There are totally \(2^n–1\) regions in a Venn diagram, in which \(n\) is the number of sets.
We developed discern_overlap()
to calculate the members of every Venn regions.
By default, it will return the intersection of all the sets, which only contains one gene here.
discern_overlap(toy)
## [1] "gene757"
discern_overlap(toy, slice = 1:2)
## [1] "gene712" "gene133" "gene931" "gene213" "gene747" "gene597" "gene268"

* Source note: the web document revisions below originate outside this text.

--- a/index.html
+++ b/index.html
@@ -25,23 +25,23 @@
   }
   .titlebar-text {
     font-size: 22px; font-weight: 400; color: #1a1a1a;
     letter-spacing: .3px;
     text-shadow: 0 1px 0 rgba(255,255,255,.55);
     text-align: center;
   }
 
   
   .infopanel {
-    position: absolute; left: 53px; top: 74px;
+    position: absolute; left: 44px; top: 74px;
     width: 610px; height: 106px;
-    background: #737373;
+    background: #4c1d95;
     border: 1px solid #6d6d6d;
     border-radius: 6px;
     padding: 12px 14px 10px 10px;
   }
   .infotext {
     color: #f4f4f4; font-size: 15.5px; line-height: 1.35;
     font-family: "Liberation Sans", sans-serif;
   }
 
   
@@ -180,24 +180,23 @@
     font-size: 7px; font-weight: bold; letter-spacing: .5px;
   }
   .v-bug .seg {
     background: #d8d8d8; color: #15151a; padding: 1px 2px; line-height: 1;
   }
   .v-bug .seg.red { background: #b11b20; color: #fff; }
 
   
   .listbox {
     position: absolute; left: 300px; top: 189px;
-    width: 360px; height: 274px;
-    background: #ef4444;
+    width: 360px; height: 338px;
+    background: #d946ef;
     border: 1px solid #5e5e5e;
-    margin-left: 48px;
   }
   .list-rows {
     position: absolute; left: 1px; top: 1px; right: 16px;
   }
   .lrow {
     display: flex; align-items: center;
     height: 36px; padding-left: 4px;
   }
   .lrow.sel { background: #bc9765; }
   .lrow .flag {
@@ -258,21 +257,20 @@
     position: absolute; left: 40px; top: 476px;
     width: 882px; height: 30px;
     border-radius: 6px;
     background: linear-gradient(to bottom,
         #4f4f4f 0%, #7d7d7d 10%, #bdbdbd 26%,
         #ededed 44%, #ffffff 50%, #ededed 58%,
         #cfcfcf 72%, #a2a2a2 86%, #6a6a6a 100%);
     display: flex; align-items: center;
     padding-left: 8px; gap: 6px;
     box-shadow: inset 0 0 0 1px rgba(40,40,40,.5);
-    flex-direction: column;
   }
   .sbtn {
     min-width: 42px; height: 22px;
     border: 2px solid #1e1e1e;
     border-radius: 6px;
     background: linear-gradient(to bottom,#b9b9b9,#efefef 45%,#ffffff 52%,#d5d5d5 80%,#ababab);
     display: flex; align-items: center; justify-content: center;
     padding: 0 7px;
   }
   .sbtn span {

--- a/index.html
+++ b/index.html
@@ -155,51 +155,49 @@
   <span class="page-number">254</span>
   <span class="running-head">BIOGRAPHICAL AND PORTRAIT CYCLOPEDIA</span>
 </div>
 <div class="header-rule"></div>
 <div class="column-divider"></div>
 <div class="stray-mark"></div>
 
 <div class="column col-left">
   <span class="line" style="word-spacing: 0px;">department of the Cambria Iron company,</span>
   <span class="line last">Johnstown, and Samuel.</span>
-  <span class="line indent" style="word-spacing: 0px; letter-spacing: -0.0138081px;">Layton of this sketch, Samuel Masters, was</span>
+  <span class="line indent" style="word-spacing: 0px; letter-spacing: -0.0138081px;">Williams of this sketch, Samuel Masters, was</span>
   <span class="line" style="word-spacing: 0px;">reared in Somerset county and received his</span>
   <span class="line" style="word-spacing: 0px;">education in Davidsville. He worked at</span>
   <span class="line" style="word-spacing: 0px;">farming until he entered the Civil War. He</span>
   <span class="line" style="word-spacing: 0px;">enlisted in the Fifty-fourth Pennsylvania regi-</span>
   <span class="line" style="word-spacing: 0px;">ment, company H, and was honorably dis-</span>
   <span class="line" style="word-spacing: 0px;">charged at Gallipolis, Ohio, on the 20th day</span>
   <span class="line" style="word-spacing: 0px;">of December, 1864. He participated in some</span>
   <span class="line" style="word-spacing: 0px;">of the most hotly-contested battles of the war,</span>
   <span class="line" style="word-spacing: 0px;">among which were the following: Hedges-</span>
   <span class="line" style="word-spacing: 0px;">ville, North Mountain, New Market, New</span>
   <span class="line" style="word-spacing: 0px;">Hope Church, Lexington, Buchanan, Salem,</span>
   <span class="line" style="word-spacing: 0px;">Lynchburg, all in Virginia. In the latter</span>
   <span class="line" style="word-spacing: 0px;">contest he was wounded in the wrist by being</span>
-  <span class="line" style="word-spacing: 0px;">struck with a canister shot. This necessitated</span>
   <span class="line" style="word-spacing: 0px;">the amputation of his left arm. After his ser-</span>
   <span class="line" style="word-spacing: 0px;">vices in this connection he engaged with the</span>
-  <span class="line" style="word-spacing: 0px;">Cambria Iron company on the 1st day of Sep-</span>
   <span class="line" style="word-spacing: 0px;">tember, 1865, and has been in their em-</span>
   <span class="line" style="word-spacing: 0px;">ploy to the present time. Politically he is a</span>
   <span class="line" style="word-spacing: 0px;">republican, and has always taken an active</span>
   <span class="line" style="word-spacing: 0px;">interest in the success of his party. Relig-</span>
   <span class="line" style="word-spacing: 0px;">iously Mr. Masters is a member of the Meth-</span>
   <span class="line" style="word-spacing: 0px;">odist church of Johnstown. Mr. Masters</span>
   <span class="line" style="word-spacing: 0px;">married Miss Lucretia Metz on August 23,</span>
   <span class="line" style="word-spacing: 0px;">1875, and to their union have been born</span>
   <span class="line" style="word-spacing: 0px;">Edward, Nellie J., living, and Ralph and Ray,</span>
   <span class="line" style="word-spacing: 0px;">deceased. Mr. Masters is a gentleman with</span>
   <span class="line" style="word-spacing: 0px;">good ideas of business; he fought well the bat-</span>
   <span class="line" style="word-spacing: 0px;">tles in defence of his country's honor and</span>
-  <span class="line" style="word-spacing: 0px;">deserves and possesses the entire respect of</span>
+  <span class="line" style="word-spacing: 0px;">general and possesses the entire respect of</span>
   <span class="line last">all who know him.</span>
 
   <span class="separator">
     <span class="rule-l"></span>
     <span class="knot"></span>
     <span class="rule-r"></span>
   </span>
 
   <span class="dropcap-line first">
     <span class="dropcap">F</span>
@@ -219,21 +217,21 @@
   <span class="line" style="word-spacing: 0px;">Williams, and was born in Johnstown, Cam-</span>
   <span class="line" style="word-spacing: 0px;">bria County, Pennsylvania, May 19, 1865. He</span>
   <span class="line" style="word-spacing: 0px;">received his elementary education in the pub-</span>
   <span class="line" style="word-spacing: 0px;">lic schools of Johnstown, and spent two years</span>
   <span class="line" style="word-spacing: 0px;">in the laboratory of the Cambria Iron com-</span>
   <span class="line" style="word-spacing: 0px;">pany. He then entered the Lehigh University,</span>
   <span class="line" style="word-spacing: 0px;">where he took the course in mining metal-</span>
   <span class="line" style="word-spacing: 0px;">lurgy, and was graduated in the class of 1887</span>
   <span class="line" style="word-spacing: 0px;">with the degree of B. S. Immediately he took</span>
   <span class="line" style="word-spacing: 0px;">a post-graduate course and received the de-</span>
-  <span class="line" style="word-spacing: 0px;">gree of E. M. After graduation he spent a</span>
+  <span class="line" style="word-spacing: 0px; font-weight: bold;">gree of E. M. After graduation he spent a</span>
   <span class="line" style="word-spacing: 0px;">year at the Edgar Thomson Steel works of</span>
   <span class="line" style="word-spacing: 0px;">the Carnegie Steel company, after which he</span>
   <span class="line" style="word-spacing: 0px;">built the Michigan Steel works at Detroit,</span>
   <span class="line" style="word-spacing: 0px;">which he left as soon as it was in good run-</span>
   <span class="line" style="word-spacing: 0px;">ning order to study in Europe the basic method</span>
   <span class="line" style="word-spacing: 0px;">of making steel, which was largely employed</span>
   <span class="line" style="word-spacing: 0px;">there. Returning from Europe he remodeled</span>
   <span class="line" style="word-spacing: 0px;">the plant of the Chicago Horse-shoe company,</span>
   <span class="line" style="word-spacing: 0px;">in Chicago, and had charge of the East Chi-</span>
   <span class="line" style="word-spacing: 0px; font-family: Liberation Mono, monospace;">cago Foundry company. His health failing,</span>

## [8] "gene871" "gene197" "gene136"
We construct a Polygon
object that inherits Venn
to store shape data.
And expanded discern_overlap()
method to calculate region shapes.
After calculation, the member and count of each region are stored with region ids in a tibble,
and then joined with the region shape object by unique ids. Likewise,
the member and count of sets are assigned to the SetEdge
by unique ids in parallel.
By doing this, a complete VennPlotData
object is finished and can be used for plotting.